WHAT YOU WILL DO -
All lines from the one that mentions "docker-compose.yaml and environment-specific" through the last of the entries below must be copied exactly, with both ends kept.

[Content revision data]
☆ ☆ ☆
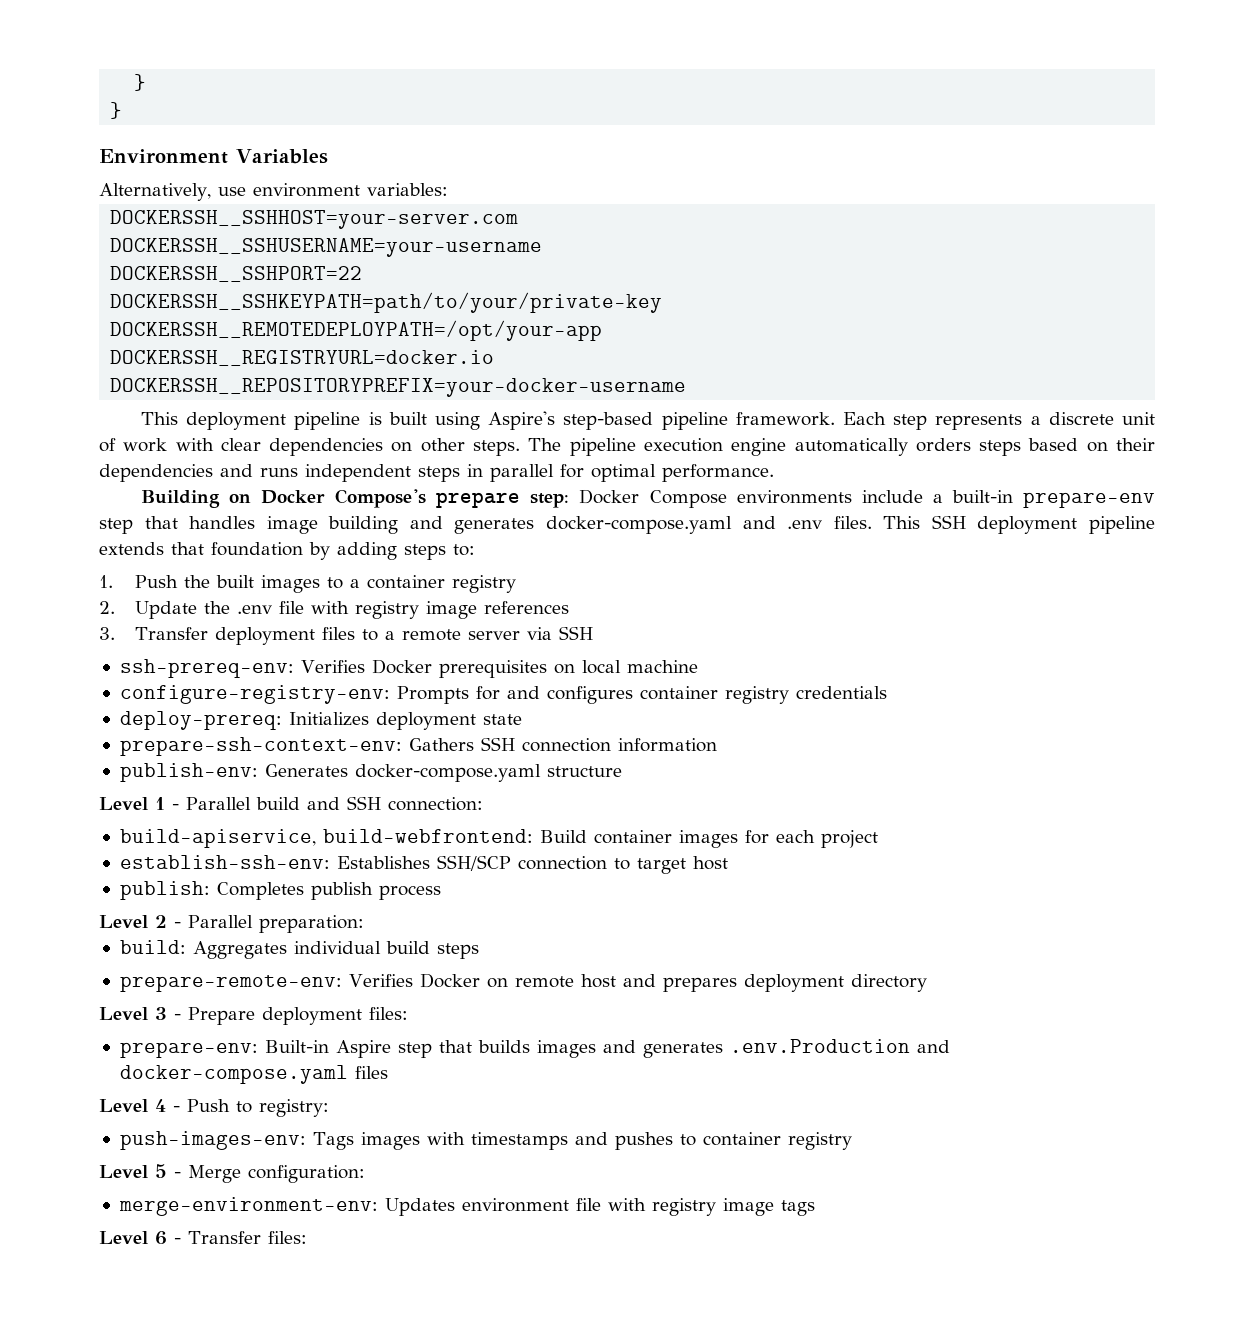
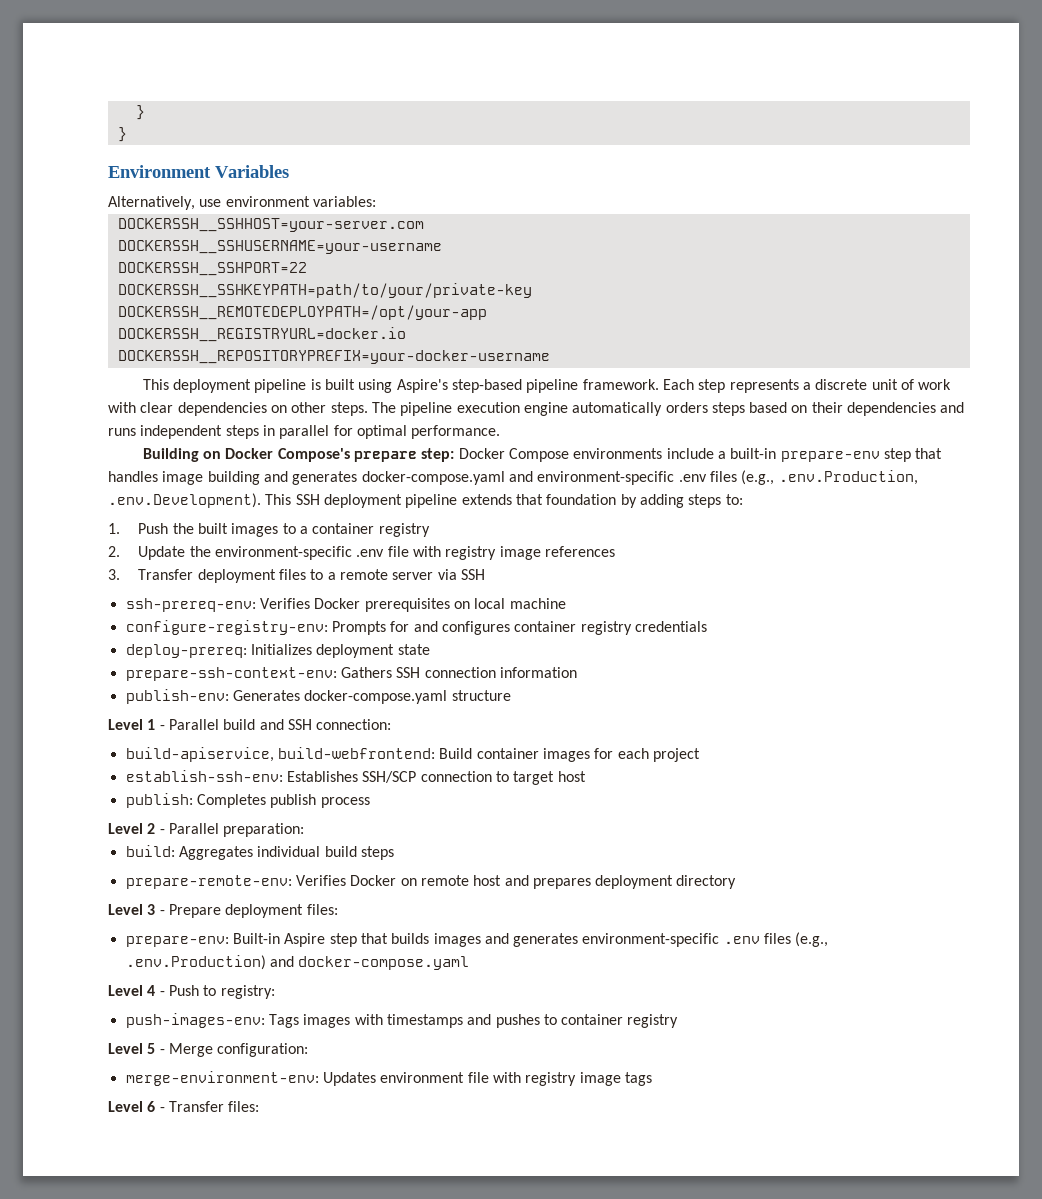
- Building on Docker Compose's prepare step: Docker Compose environments include a built-in prepare-env step that handles image building and generates docker-compose.yaml and .env files. This SSH deployment pipeline extends that foundation by adding steps to:
+ Building on Docker Compose's prepare step: Docker Compose environments include a built-in prepare-env step that handles image building and generates docker-compose.yaml and environment-specific .env files (e.g., .env.Production, .env.Development). This SSH deployment pipeline extends that foundation by adding steps to:
- 2. Update the .env file with registry image references
+ 2. Update the environment-specific .env file with registry image references
- prepare-env: Built-in Aspire step that builds images and generates .env.Production and docker-compose.yaml files
+ prepare-env: Built-in Aspire step that builds images and generates environment-specific .env files (e.g., .env.Production) and docker-compose.yaml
☆ ☆ ☆
RESPONSE AREA -
+ Building on Docker Compose's prepare step: Docker Compose environments include a built-in prepare-env step that handles image building and generates docker-compose.yaml and environment-specific .env files (e.g., .env.Production, .env.Development). This SSH deployment pipeline extends that foundation by adding steps to:
- 2. Update the .env file with registry image references
+ 2. Update the environment-specific .env file with registry image references
- prepare-env: Built-in Aspire step that builds images and generates .env.Production and docker-compose.yaml files
+ prepare-env: Built-in Aspire step that builds images and generates environment-specific .env files (e.g., .env.Production) and docker-compose.yaml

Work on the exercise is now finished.